> **What you are asked to do**:
Your task is to copy every line of this material exactly.

### Information given ###

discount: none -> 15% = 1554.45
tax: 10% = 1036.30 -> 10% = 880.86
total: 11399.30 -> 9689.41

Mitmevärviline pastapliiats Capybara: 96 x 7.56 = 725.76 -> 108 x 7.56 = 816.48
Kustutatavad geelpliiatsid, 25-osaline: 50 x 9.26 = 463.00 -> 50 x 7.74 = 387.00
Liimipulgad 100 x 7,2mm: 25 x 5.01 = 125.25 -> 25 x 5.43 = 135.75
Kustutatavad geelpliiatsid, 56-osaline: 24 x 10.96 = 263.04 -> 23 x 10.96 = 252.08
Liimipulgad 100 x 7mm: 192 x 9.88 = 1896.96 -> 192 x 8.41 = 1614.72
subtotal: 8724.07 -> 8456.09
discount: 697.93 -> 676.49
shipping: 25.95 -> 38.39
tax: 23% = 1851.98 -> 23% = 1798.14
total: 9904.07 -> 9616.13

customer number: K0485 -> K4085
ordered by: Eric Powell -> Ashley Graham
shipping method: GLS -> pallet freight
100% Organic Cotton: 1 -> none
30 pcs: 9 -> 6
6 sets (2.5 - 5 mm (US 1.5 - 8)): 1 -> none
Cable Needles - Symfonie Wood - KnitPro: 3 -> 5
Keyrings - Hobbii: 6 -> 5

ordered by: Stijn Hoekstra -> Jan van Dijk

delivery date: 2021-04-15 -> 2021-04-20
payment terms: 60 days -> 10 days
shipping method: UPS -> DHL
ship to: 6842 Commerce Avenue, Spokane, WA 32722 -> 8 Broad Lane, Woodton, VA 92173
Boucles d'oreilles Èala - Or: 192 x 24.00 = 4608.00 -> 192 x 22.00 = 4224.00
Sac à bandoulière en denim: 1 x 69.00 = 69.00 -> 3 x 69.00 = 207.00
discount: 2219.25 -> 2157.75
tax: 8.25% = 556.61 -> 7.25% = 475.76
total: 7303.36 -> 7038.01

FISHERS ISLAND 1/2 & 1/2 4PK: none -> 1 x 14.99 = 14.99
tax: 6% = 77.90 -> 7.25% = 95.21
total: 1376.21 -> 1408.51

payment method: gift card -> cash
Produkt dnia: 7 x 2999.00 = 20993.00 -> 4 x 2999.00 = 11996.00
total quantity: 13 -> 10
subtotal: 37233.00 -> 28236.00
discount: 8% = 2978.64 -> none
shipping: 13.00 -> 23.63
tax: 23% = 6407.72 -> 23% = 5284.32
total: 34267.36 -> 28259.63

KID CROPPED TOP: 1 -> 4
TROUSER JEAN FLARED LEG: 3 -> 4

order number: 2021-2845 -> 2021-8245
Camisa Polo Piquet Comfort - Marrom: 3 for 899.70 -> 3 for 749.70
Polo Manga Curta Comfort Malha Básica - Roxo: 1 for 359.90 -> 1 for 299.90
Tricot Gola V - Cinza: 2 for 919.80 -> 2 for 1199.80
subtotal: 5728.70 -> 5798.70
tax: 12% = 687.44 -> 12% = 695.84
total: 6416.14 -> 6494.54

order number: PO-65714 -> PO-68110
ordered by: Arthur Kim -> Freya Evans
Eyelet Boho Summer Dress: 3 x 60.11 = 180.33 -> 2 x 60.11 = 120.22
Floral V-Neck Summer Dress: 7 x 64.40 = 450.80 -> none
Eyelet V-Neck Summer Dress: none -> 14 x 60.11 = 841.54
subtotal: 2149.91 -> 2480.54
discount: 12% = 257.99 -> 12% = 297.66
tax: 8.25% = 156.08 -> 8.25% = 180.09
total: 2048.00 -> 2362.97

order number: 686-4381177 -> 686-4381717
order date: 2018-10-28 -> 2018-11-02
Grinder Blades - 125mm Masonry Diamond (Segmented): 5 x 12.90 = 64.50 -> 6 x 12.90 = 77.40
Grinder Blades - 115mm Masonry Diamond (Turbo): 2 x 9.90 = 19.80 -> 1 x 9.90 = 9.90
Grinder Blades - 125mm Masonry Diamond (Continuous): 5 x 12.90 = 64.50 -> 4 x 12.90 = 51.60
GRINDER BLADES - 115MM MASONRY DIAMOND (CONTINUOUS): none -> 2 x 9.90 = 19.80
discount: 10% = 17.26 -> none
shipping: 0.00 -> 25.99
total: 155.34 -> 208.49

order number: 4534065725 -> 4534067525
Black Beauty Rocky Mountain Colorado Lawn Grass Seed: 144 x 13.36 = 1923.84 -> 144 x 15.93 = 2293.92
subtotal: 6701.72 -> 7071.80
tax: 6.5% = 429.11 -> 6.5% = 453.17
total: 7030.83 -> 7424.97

###

> **Solution**:
discount: none -> 15% = 1554.45
tax: 10% = 1036.30 -> 10% = 880.86
total: 11399.30 -> 9689.41

Mitmevärviline pastapliiats Capybara: 96 x 7.56 = 725.76 -> 108 x 7.56 = 816.48
Kustutatavad geelpliiatsid, 25-osaline: 50 x 9.26 = 463.00 -> 50 x 7.74 = 387.00
Liimipulgad 100 x 7,2mm: 25 x 5.01 = 125.25 -> 25 x 5.43 = 135.75
Kustutatavad geelpliiatsid, 56-osaline: 24 x 10.96 = 263.04 -> 23 x 10.96 = 252.08
Liimipulgad 100 x 7mm: 192 x 9.88 = 1896.96 -> 192 x 8.41 = 1614.72
subtotal: 8724.07 -> 8456.09
discount: 697.93 -> 676.49
shipping: 25.95 -> 38.39
tax: 23% = 1851.98 -> 23% = 1798.14
total: 9904.07 -> 9616.13

customer number: K0485 -> K4085
ordered by: Eric Powell -> Ashley Graham
shipping method: GLS -> pallet freight
100% Organic Cotton: 1 -> none
30 pcs: 9 -> 6
6 sets (2.5 - 5 mm (US 1.5 - 8)): 1 -> none
Cable Needles - Symfonie Wood - KnitPro: 3 -> 5
Keyrings - Hobbii: 6 -> 5

ordered by: Stijn Hoekstra -> Jan van Dijk

delivery date: 2021-04-15 -> 2021-04-20
payment terms: 60 days -> 10 days
shipping method: UPS -> DHL
ship to: 6842 Commerce Avenue, Spokane, WA 32722 -> 8 Broad Lane, Woodton, VA 92173
Boucles d'oreilles Èala - Or: 192 x 24.00 = 4608.00 -> 192 x 22.00 = 4224.00
Sac à bandoulière en denim: 1 x 69.00 = 69.00 -> 3 x 69.00 = 207.00
discount: 2219.25 -> 2157.75
tax: 8.25% = 556.61 -> 7.25% = 475.76
total: 7303.36 -> 7038.01

FISHERS ISLAND 1/2 & 1/2 4PK: none -> 1 x 14.99 = 14.99
tax: 6% = 77.90 -> 7.25% = 95.21
total: 1376.21 -> 1408.51

payment method: gift card -> cash
Produkt dnia: 7 x 2999.00 = 20993.00 -> 4 x 2999.00 = 11996.00
total quantity: 13 -> 10
subtotal: 37233.00 -> 28236.00
discount: 8% = 2978.64 -> none
shipping: 13.00 -> 23.63
tax: 23% = 6407.72 -> 23% = 5284.32
total: 34267.36 -> 28259.63

KID CROPPED TOP: 1 -> 4
TROUSER JEAN FLARED LEG: 3 -> 4

order number: 2021-2845 -> 2021-8245
Camisa Polo Piquet Comfort - Marrom: 3 for 899.70 -> 3 for 749.70
Polo Manga Curta Comfort Malha Básica - Roxo: 1 for 359.90 -> 1 for 299.90
Tricot Gola V - Cinza: 2 for 919.80 -> 2 for 1199.80
subtotal: 5728.70 -> 5798.70
tax: 12% = 687.44 -> 12% = 695.84
total: 6416.14 -> 6494.54

order number: PO-65714 -> PO-68110
ordered by: Arthur Kim -> Freya Evans
Eyelet Boho Summer Dress: 3 x 60.11 = 180.33 -> 2 x 60.11 = 120.22
Floral V-Neck Summer Dress: 7 x 64.40 = 450.80 -> none
Eyelet V-Neck Summer Dress: none -> 14 x 60.11 = 841.54
subtotal: 2149.91 -> 2480.54
discount: 12% = 257.99 -> 12% = 297.66
tax: 8.25% = 156.08 -> 8.25% = 180.09
total: 2048.00 -> 2362.97

order number: 686-4381177 -> 686-4381717
order date: 2018-10-28 -> 2018-11-02
Grinder Blades - 125mm Masonry Diamond (Segmented): 5 x 12.90 = 64.50 -> 6 x 12.90 = 77.40
Grinder Blades - 115mm Masonry Diamond (Turbo): 2 x 9.90 = 19.80 -> 1 x 9.90 = 9.90
Grinder Blades - 125mm Masonry Diamond (Continuous): 5 x 12.90 = 64.50 -> 4 x 12.90 = 51.60
GRINDER BLADES - 115MM MASONRY DIAMOND (CONTINUOUS): none -> 2 x 9.90 = 19.80
discount: 10% = 17.26 -> none
shipping: 0.00 -> 25.99
total: 155.34 -> 208.49

order number: 4534065725 -> 4534067525
Black Beauty Rocky Mountain Colorado Lawn Grass Seed: 144 x 13.36 = 1923.84 -> 144 x 15.93 = 2293.92
subtotal: 6701.72 -> 7071.80
tax: 6.5% = 429.11 -> 6.5% = 453.17
total: 7030.83 -> 7424.97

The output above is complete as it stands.